Feasibility and Preliminary Efficacy of Wearable Focal Vibration Therapy on Gait and Mobility in People with Multiple Sclerosis: A Pilot Study

Round 1

Reviewer 1 Report

Comments and Suggestions for Authors

Reviewer's  comments:

Before publication, the authors must correct the mistakes in the text that are found all over the manuscript and address the following:

 

1. The topic of the manuscript is very interesting. the abstract notes that only 17 participants completed the post-intervention phase, with a particularly low number in the control group. Could the authors clarify the original target sample size, power calculation (if any), and how the randomization was handled given the small final group sizes?
2. The manuscript mentions difficulty retaining participants in the control group. Could the author provide more details on the reasons for dropouts and whether attrition could have biased the results?
3. Could the authors provide precise FVT parameters for each of the four intervention groups (frequency, amplitude, duration per muscle, total exposure)?
4. Were these parameters based on prior literature, pilot testing, or manufacturer recommendations?
5. While 3D motion analysis detected changes in gait parameters, the T25FW test did not show improvements. Could the authors comment on whether the T25FW is sensitive enough to detect functional gains over such a short intervention period?
6. Were any patient-reported mobility or fatigue scales collected alongside biomechanical measures?
7. Given the small sample size and multiple subgroup comparisons (four intervention groups), how did the authors control for type I error? Were any adjustments (e.g., Bonferroni correction) applied?
8. The authors mention combining FVT with other targeted therapies. Do they have specific modalities in mind (e.g., strength training, balance training), and how might vibration dosing interact with these approaches?
9. Overall, the work is interesting; it just needs to follow the suggestions to improve the manuscript.

Author Response

Thank you for your positive assessment of the topic and for your detailed suggestions. We have addressed each point below.

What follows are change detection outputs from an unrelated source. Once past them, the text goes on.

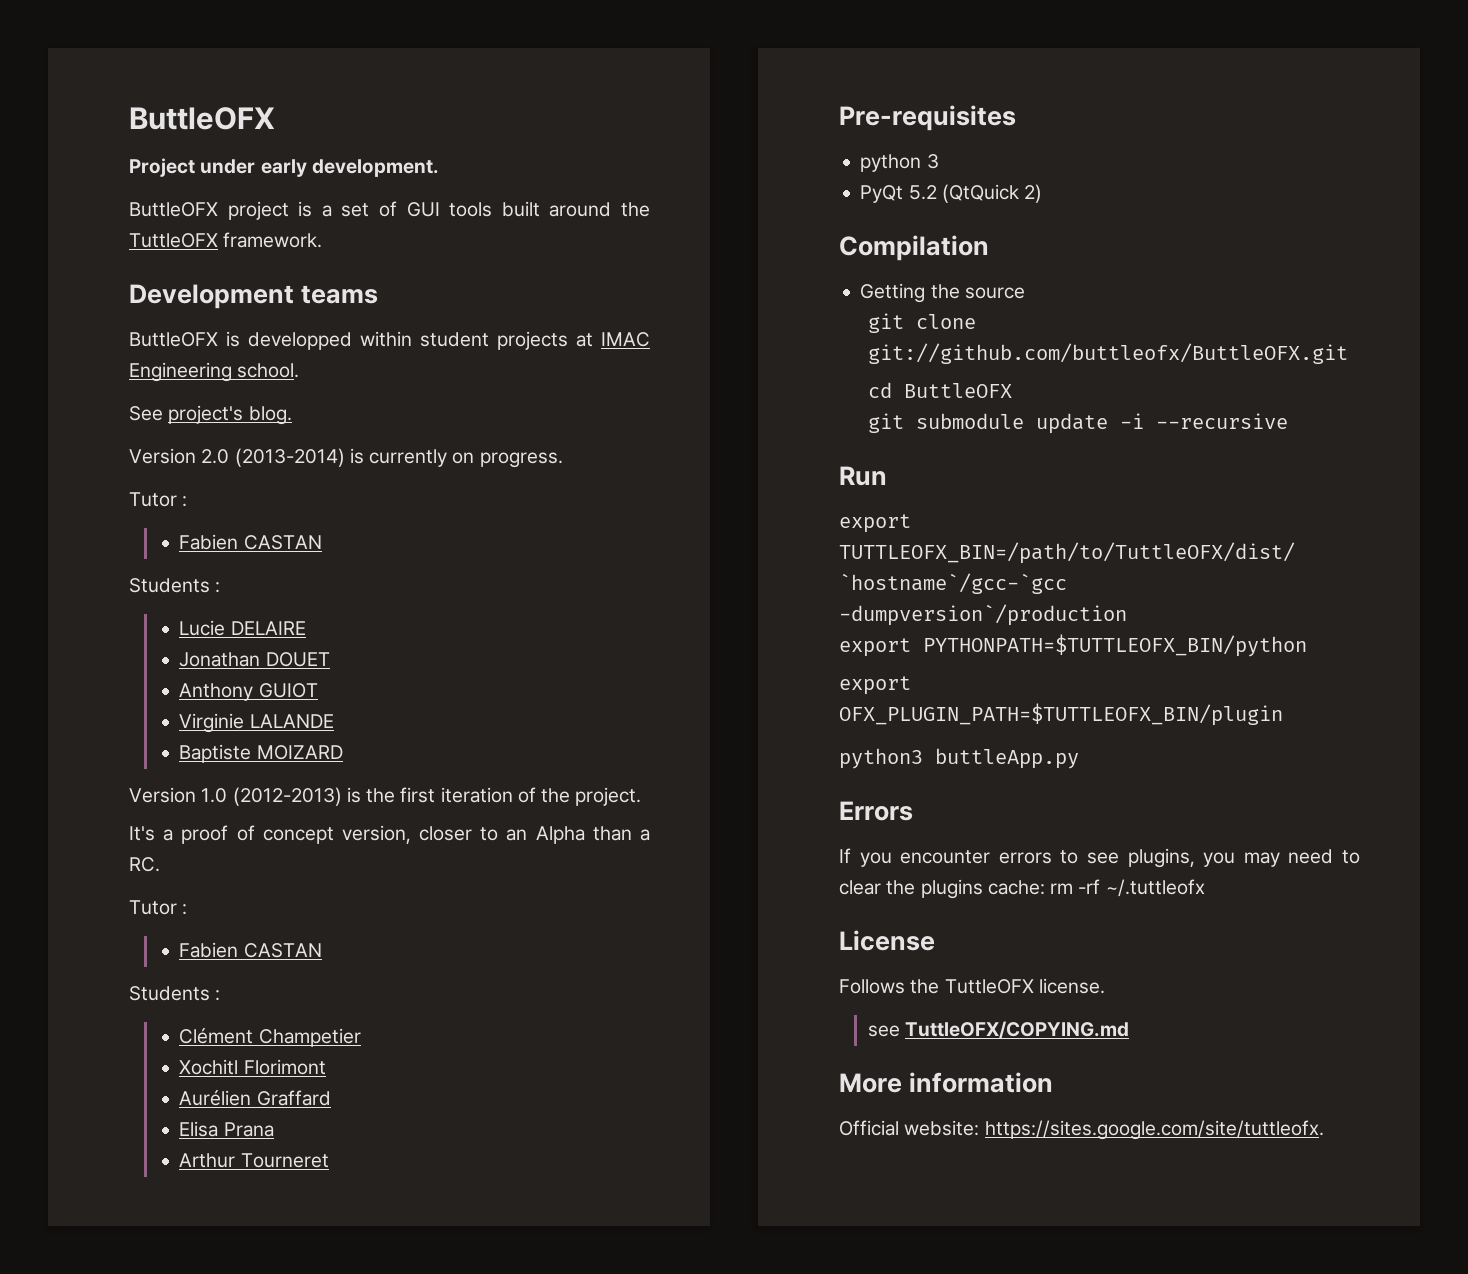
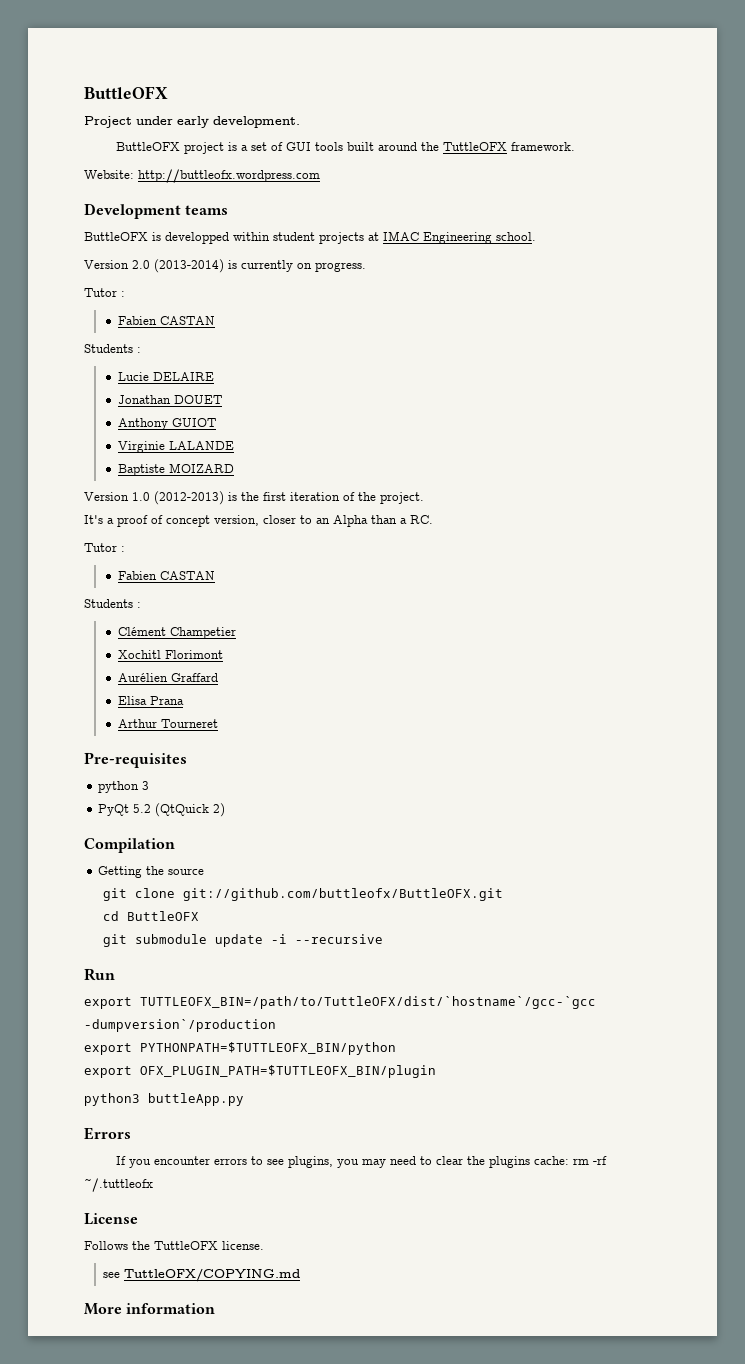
(323, 240) none -> [84,169,320,183] // Website: http://buttleofx.wordpress.com
[129,405,292,425] // See project's blog. -> (536, 236) none
[839,1120,1324,1140] // Official website: https://sites.google.com/site/tuttleofx. -> (216, 1308) none

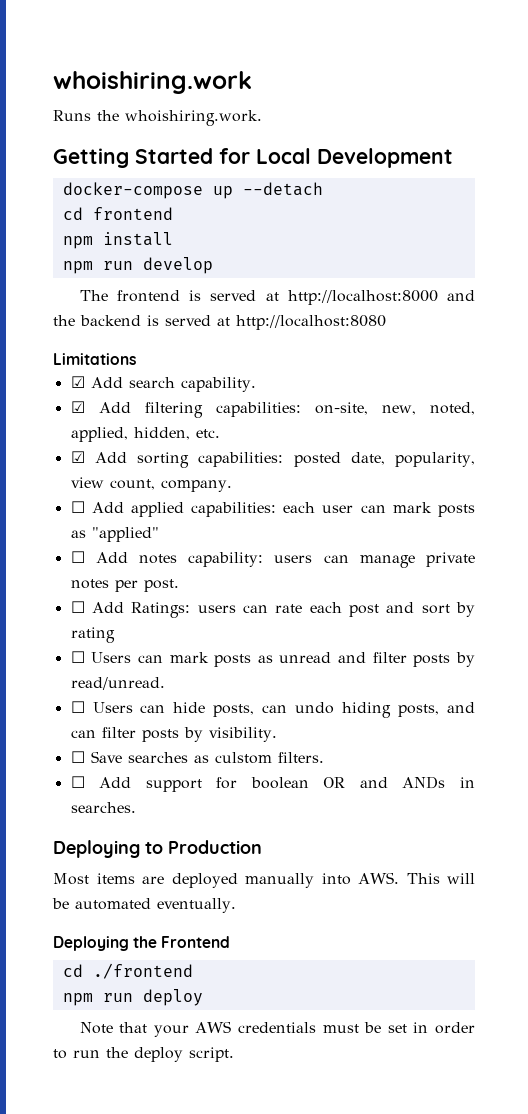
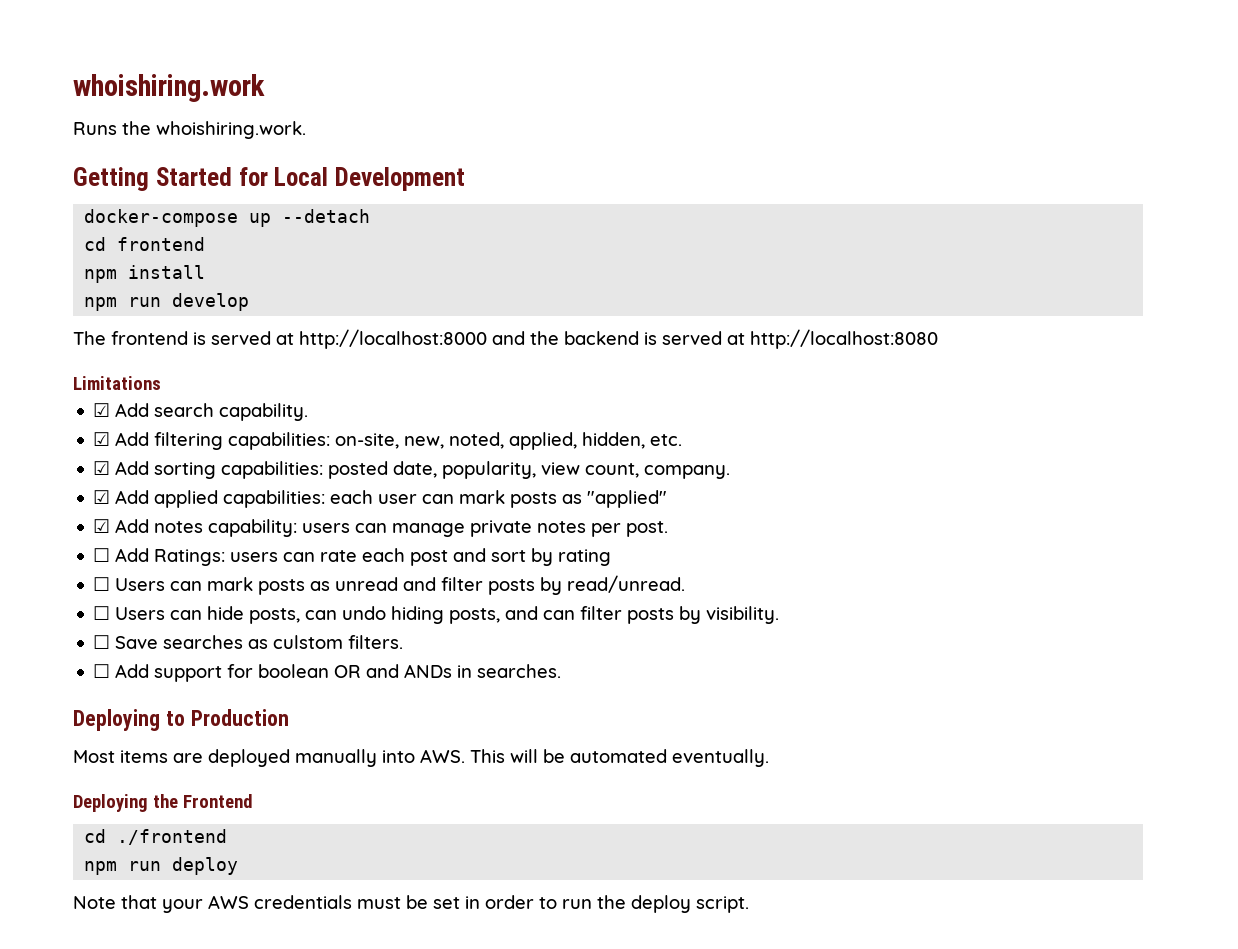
[70,501,85,513] ☐ -> [93,490,111,504] ☑
[70,551,85,563] ☐ -> [93,519,111,533] ☑

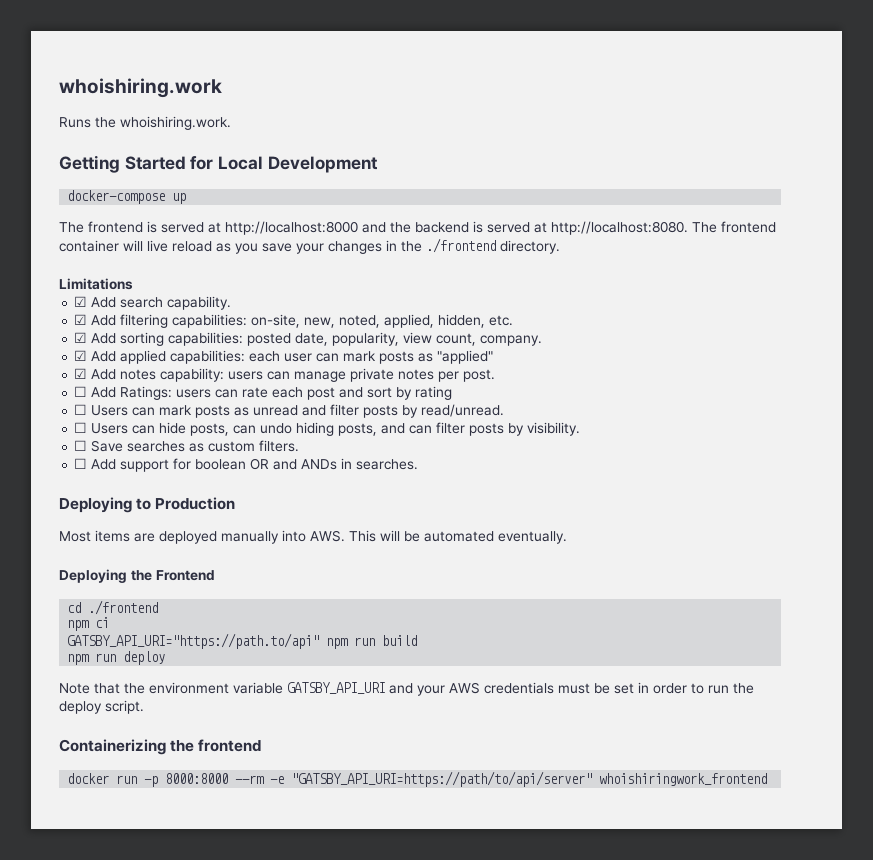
[282,209,371,223] [84,237,206,251] [84,265,206,283] [84,293,250,311] --detach // cd frontend // npm install // npm run develop -> (187, 198) none
[750,329,938,349] http://localhost:8080 -> [551,221,776,235] [59,238,560,254] http://localhost:8080. The frontend container will live reload as you save your changes in the ./frontend directory.
[273,635,344,649] culstom -> [208,441,256,452] custom
(228, 837) none -> [67,617,110,631] [67,633,418,649] // npm ci // GATSBY_API_URI="https://path.to/api" npm run build
(157, 902) none -> [124,682,413,694] the environment variable GATSBY_API_URI and
(749, 904) none -> [59,739,262,755] [67,771,768,787] // Containerizing the frontend // docker run -p 8000:8000 --rm -e "GATSBY_API_URI=https://path/to/api/server" whoishiringwork_frontend

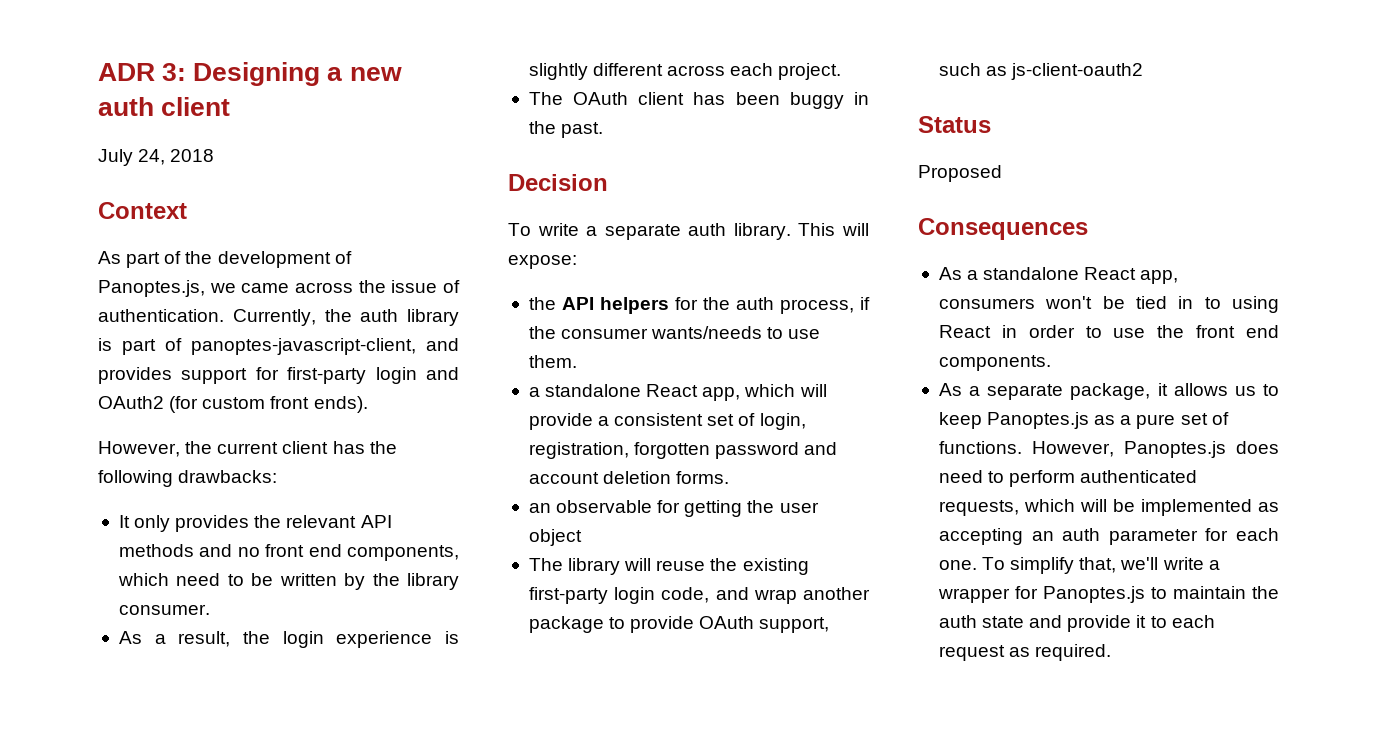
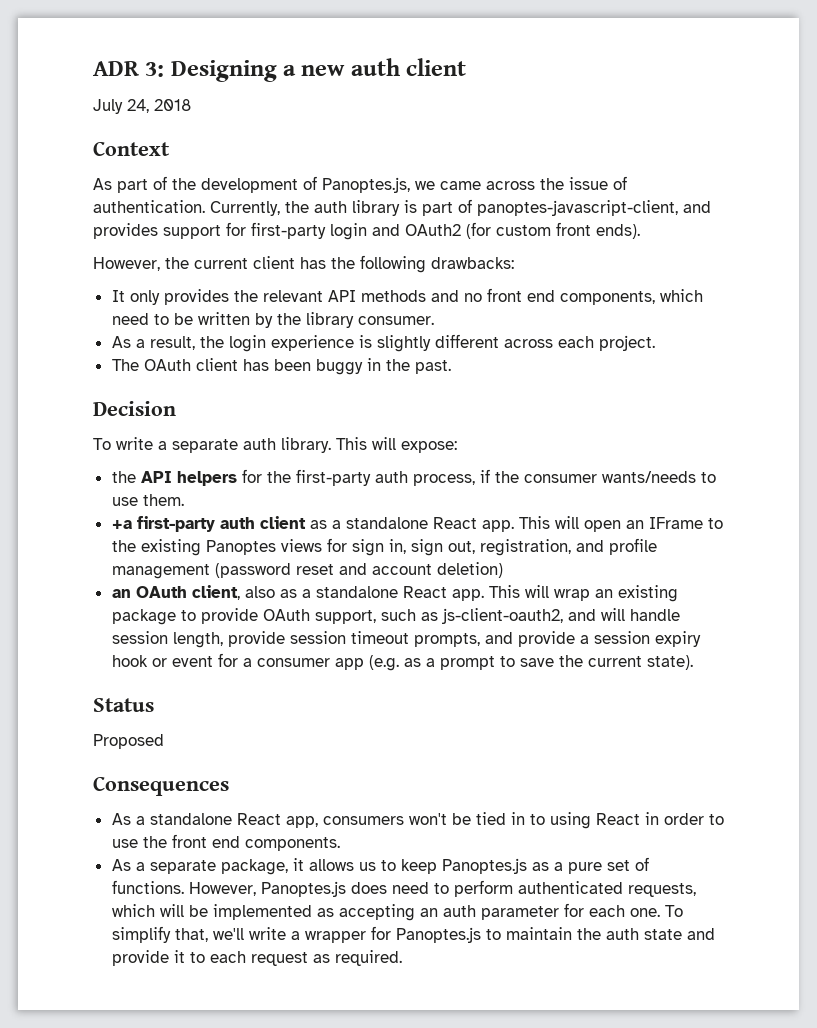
(730, 303) none -> [295,469,371,486] first-party
[528,384,827,401] [528,413,806,430] [528,442,838,459] [528,471,730,484] [528,500,819,517] [528,529,582,546] [528,558,809,575] [528,587,870,604] a standalone React app, which will provide a consistent set of login, registration, forgotten password and account deletion forms. // an observable for getting the user object // The library will reuse the existing first-party login code, and wrap another -> [111,516,723,532] [111,538,657,556] [111,562,503,579] [111,585,678,602] +a first-party auth client as a standalone React app. This will open an IFrame to the existing Panoptes views for sign in, sign out, registration, and profile management (password reset and account deletion) // an OAuth client, also as a standalone React app. This will wrap an existing
[1011,63,1144,80] js-client-oauth2 -> [441,608,680,624] [111,631,701,648] [111,653,693,671] js-client-oauth2, and will handle session length, provide session timeout prompts, and provide a session expiry hook or event for a consumer app (e.g. as a prompt to save the current state).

1. Clarify the original target sample size, power calculation (if any), and how randomization was handled given the small final group sizes.

We added the original sample size description in Section 2.1: “As a pilot study, the target sample size was 30 participants (6 per group, including control), based on feasibility goals rather than a formal power calculation for efficacy, as is common in pilot trials (e.g., to assess recruitment, retention, and preliminary effect sizes). No a priori power calculation was performed for efficacy outcomes due to the exploratory nature.”  

We added the randomization and allocation in Section 2.2: “Using a computer-generated randomization program, participants were randomized into five groups: a control group receiving non-functional sham vibration (showing the same vibration sounds but no actual vibration) and four intervention groups receiving different vibration dosages, as specified below. Allocation was concealed using sequentially numbered, opaque envelopes prepared by an independent researcher not involved in assessments. Envelopes were opened only after baseline consent.”

Despite this, the small final sizes (due to dropouts) limited between-group comparisons, which we acknowledge as a limitation.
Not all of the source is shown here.